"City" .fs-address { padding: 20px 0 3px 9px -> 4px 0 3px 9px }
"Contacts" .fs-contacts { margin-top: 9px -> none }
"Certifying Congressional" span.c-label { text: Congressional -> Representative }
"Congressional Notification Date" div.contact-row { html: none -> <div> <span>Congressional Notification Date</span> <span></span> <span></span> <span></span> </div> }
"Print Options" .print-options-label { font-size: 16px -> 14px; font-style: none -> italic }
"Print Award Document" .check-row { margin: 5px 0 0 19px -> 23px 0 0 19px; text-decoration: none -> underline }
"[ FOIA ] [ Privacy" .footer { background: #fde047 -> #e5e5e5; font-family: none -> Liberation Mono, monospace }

__________________________________________________

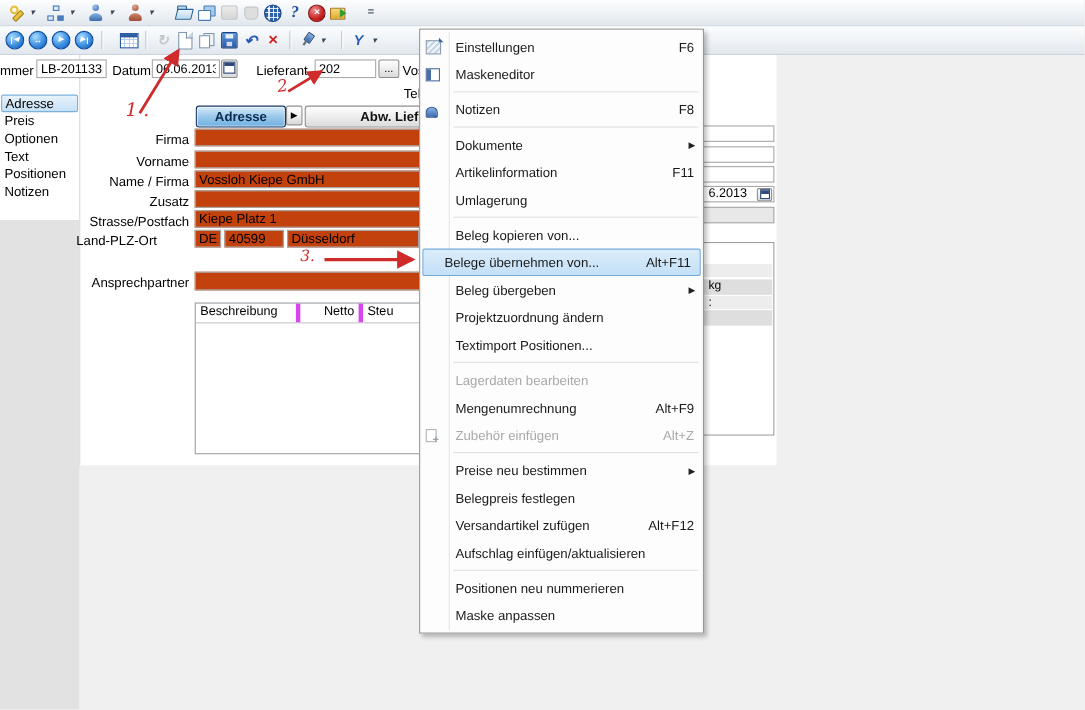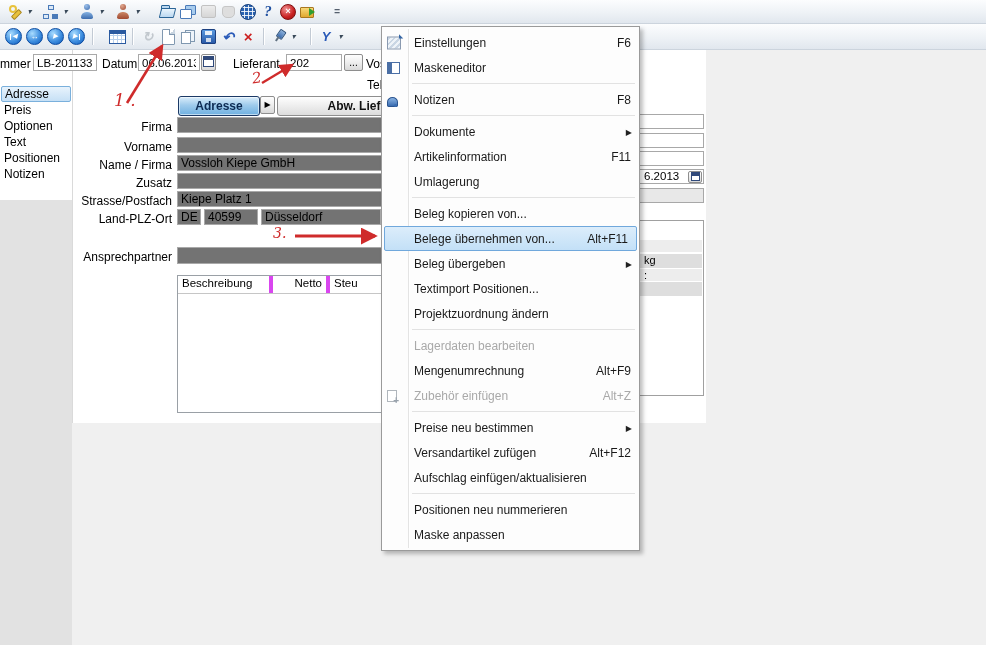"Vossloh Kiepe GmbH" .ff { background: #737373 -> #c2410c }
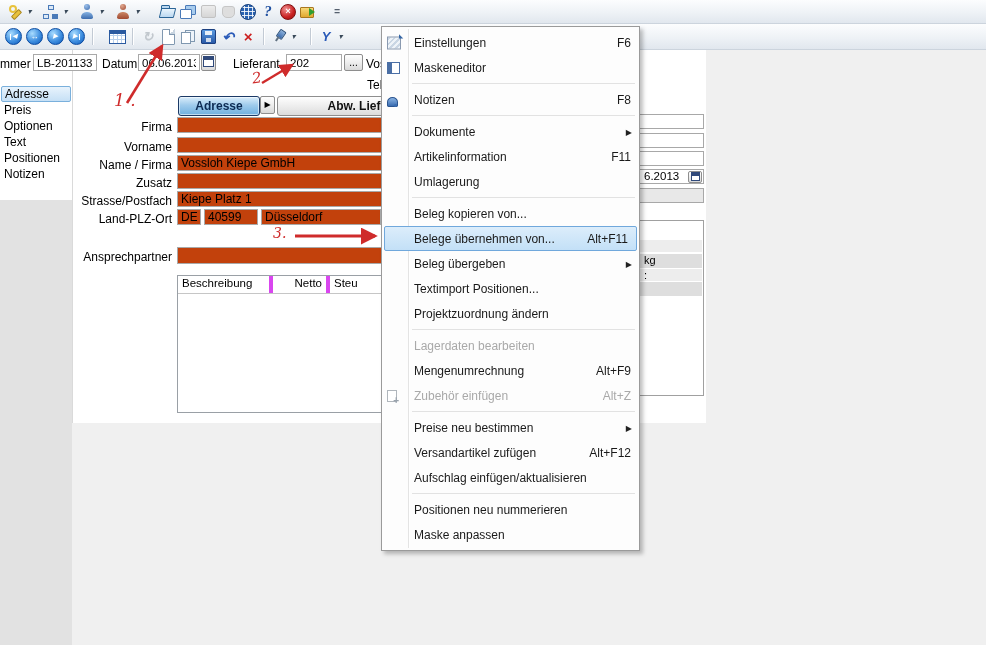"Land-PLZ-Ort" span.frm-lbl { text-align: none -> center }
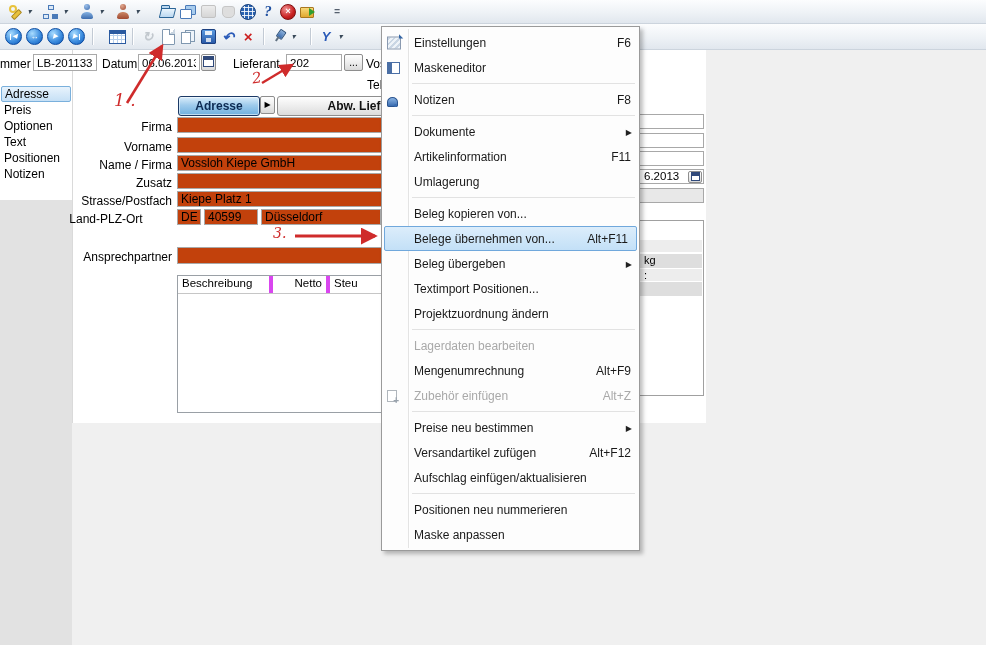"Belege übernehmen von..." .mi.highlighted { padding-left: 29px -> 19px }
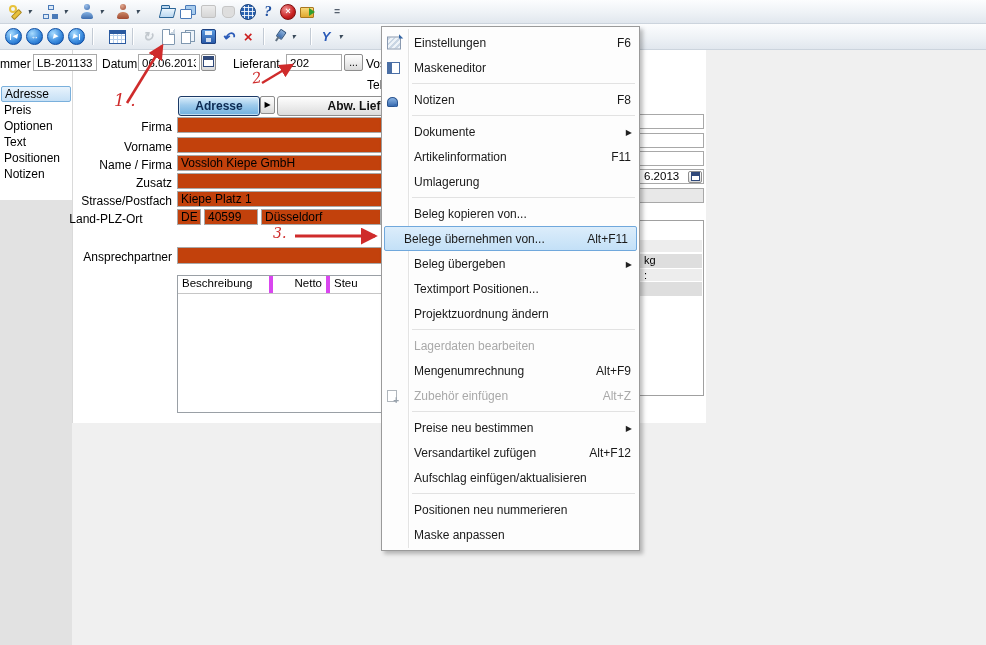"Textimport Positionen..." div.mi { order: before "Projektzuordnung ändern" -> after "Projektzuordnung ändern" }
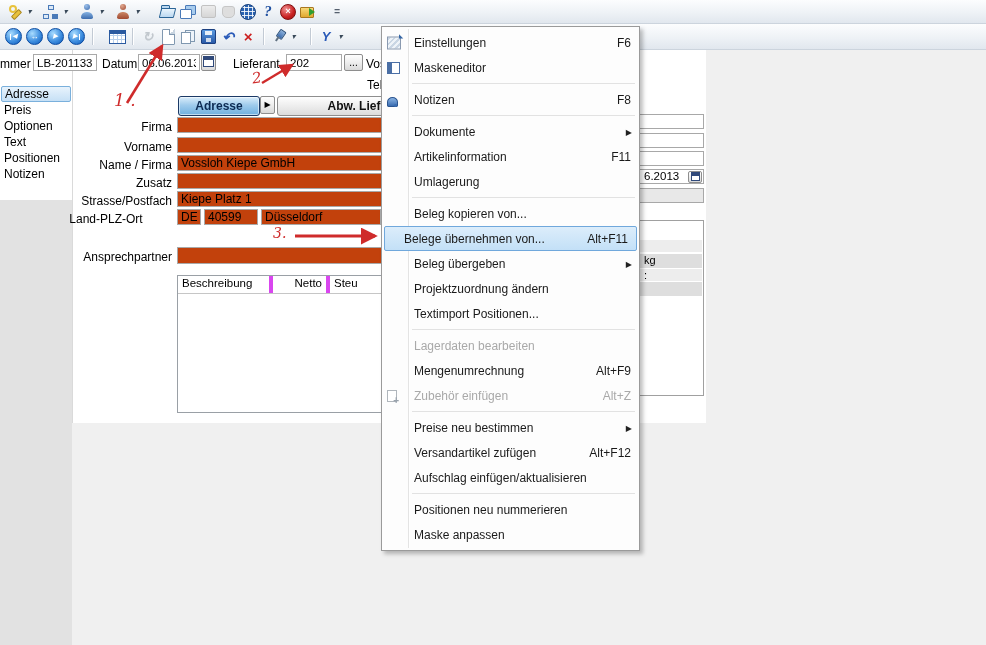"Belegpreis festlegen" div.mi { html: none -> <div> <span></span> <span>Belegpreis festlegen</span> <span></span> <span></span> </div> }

__________________________________________________

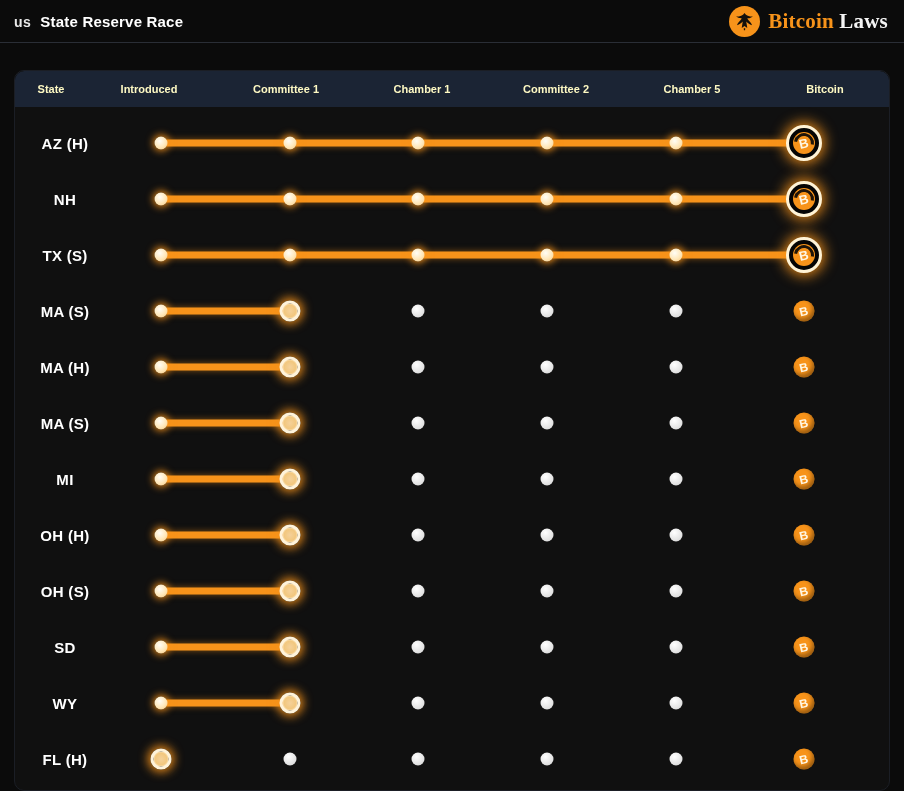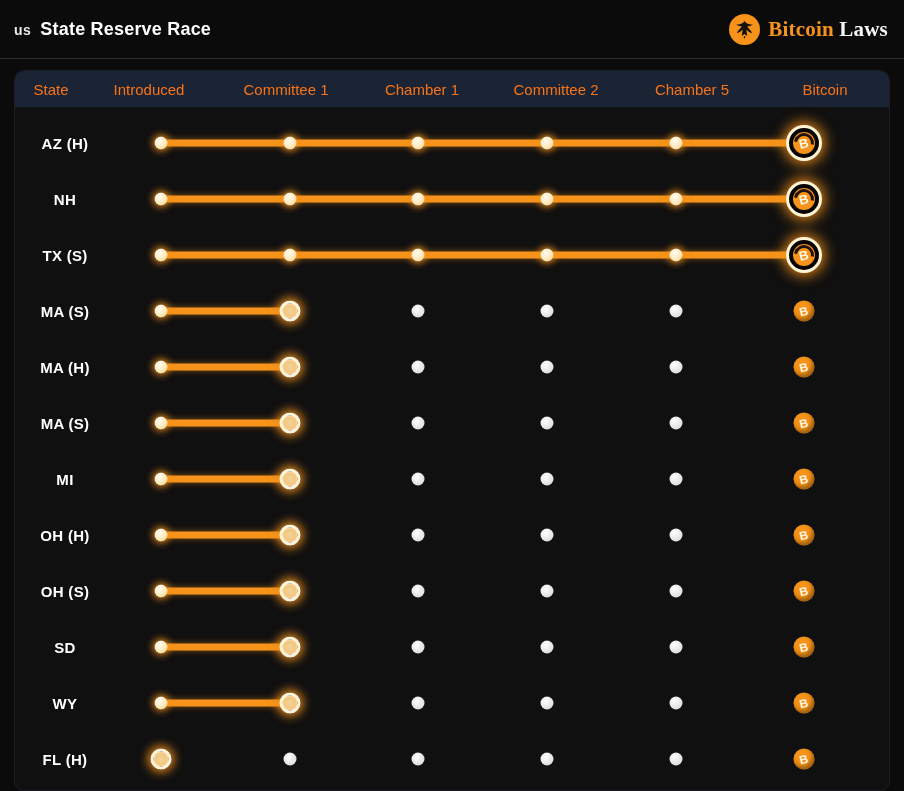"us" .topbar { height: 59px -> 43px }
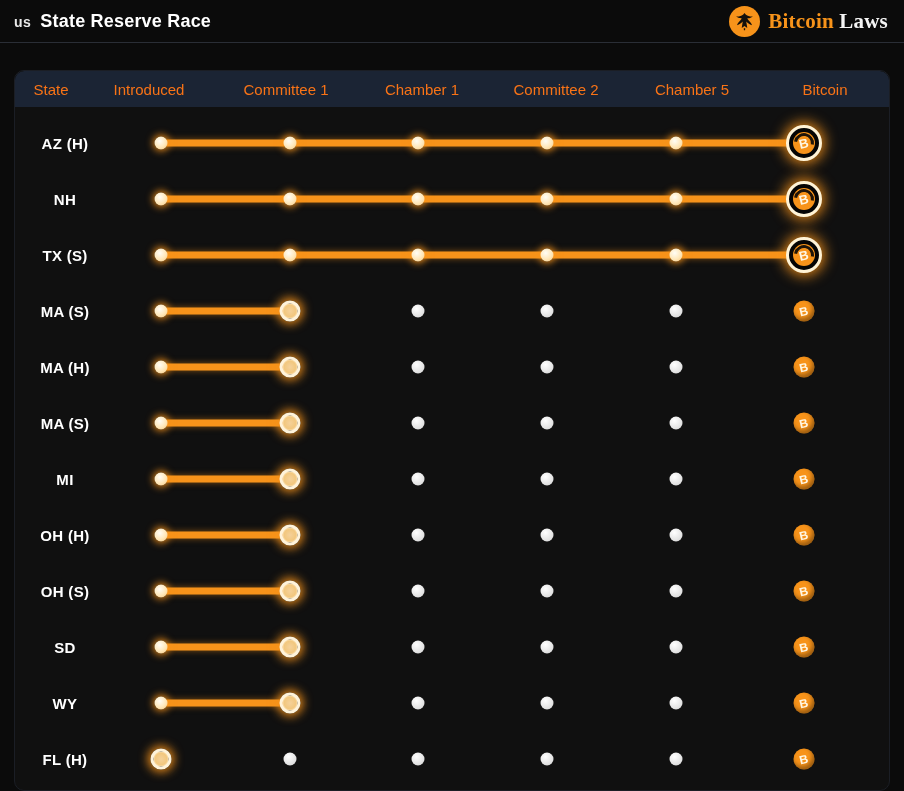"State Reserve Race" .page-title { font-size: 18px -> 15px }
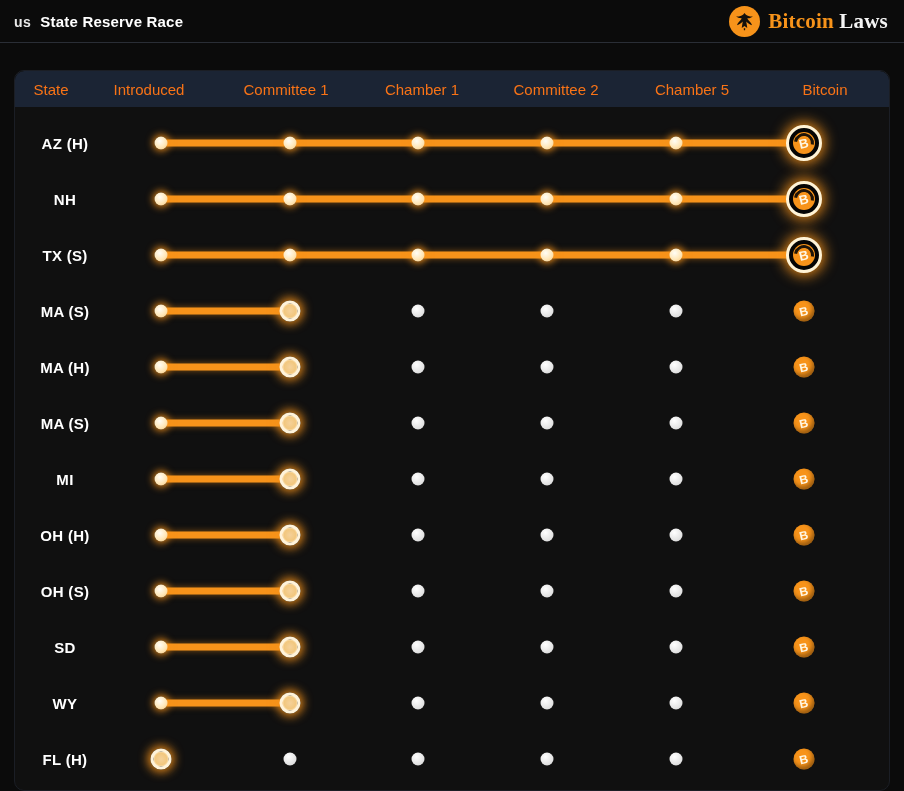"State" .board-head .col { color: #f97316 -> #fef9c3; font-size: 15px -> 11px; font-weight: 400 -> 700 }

__________________________________________________

Which lines above run from the one containing "padding: 20px 0" down to the one containing "background: #fde047 ->"? Repeat exactly those, both ends included, and nothing else.

> _Response_:
"City" .fs-address { padding: 20px 0 3px 9px -> 4px 0 3px 9px }
"Contacts" .fs-contacts { margin-top: 9px -> none }
"Certifying Congressional" span.c-label { text: Congressional -> Representative }
"Congressional Notification Date" div.contact-row { html: none -> <div> <span>Congressional Notification Date</span> <span></span> <span></span> <span></span> </div> }
"Print Options" .print-options-label { font-size: 16px -> 14px; font-style: none -> italic }
"Print Award Document" .check-row { margin: 5px 0 0 19px -> 23px 0 0 19px; text-decoration: none -> underline }
"[ FOIA ] [ Privacy" .footer { background: #fde047 -> #e5e5e5; font-family: none -> Liberation Mono, monospace }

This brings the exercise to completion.